Career highlights and awards
- 2× World Series champion (2010, 2014);

= Travis Ishikawa =

American baseball player and coach (born 1983)

Travis Takashi Ishikawa (born September 24, 1983) is an American former professional baseball first baseman and current minor league coach. He played for the San Francisco Giants, Milwaukee Brewers, Baltimore Orioles, New York Yankees, and Pittsburgh Pirates. Ishikawa has also filled in as an outfielder at times in his career.

Ishikawa grew up in Washington state. He was selected in the 21st round of the 2002 Major League Baseball draft by the San Francisco Giants out of high school and made his major league debut with the team in 2006. He started 2009 as the Giants' first baseman. On defense he was third in the National League in fielding percentage. In 2010, he earned a World Series ring as part of the Giants' World Series victory.

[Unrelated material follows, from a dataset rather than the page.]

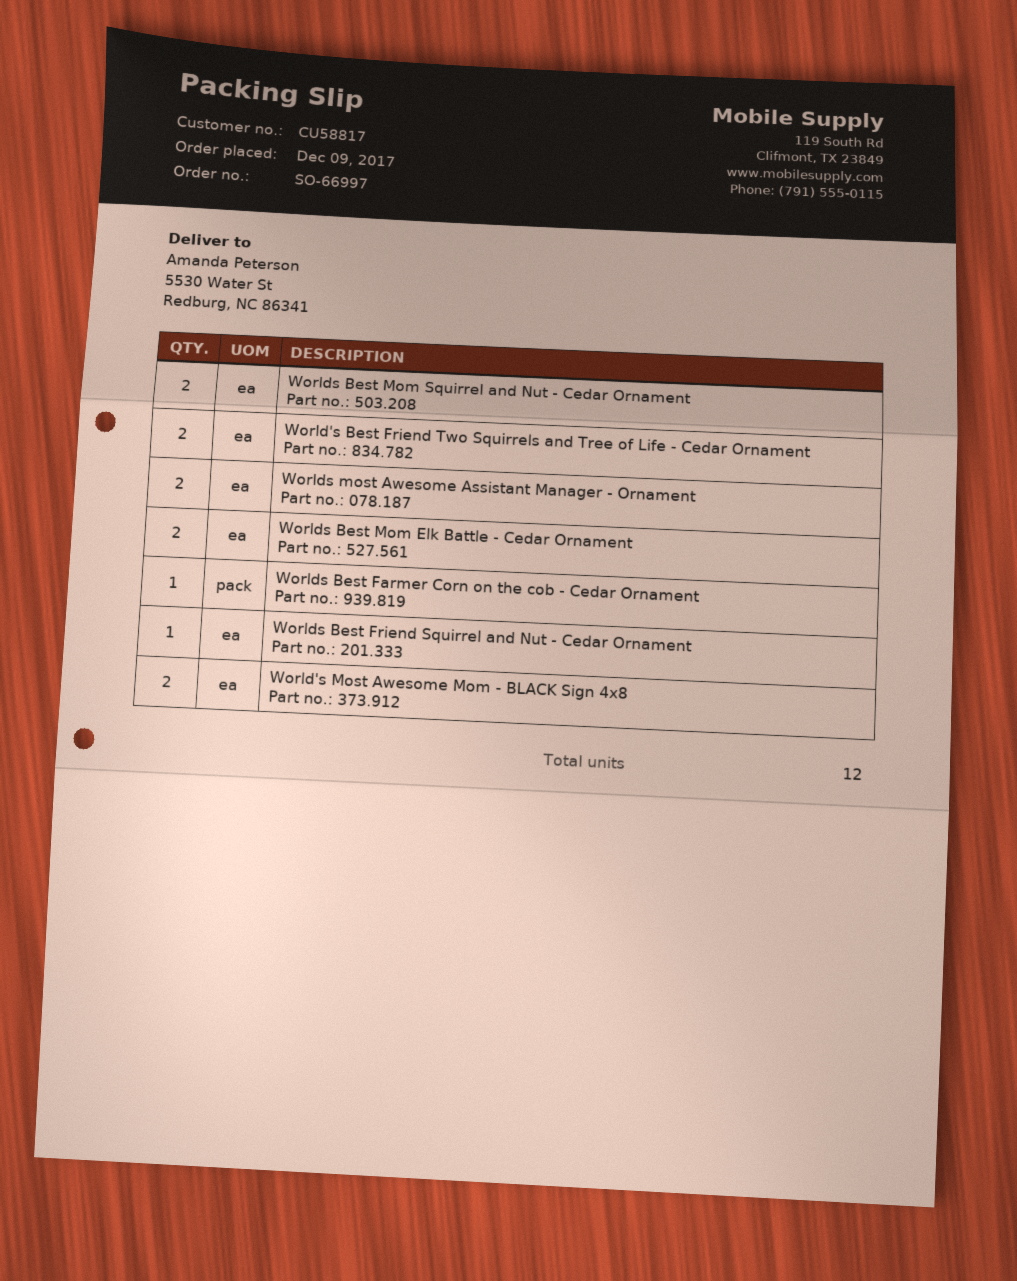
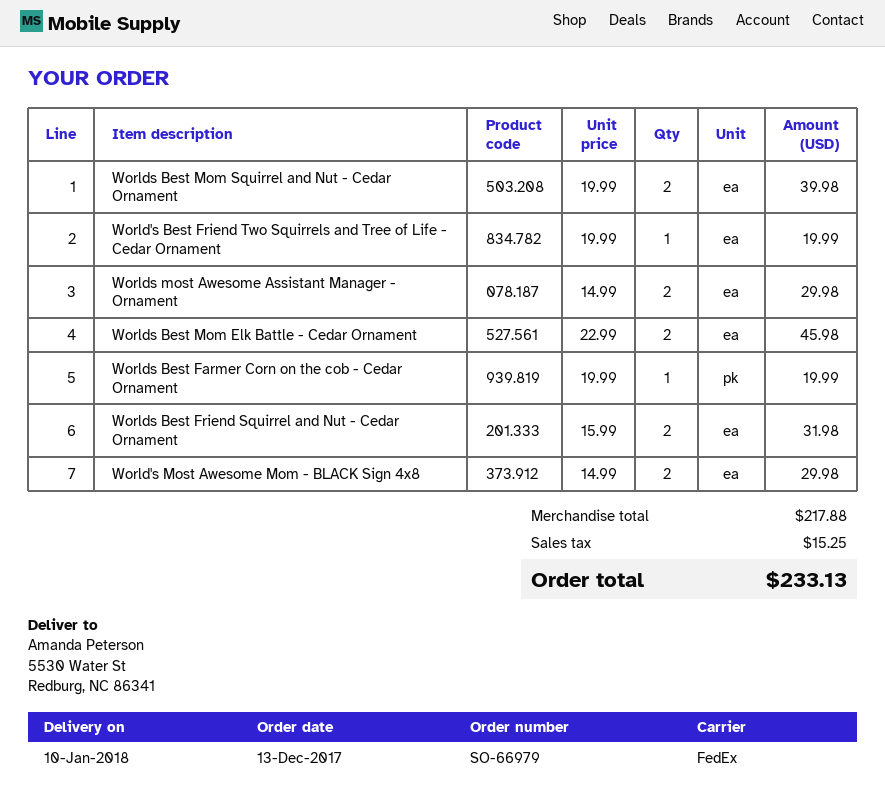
order number: SO-66997 -> SO-66979
order date: 2017-12-09 -> 2017-12-13
World's Best Friend Two Squirrels and Tree of Life - Cedar Ornament: 2 -> 1
Worlds Best Friend Squirrel and Nut - Cedar Ornament: 1 -> 2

Ishikawa signed with the Milwaukee Brewers in 2012 and in 2014 made the Pittsburgh Pirates Opening Day roster. He was re-signed by his former team the Giants in April and started for them in left field during the 2014 playoffs. On October 16, 2014, Ishikawa hit a walk-off three-run home run to give the Giants their third National League pennant in five years by defeating the St. Louis Cardinals.

==Early life==
Ishikawa attended Federal Way High School in Federal Way, Washington, where he lettered in baseball, leading his team to the Washington State Class 4A Title as a junior in 2001 and to the title game as a senior in 2002.

==Professional career==
===Draft and minor leagues===
Ishikawa was drafted in the 21st round of the 2002 draft by the San Francisco Giants. The Giants gave him a $955,000 bonus to prevent him from attending Oregon State University. The bonus was at the time the highest for a non-first-round player, cued on by the organization's approaching signing deadline. The Giants could afford to pay a 21st-round pick that much because their higher picks had signed quickly for routine bonuses.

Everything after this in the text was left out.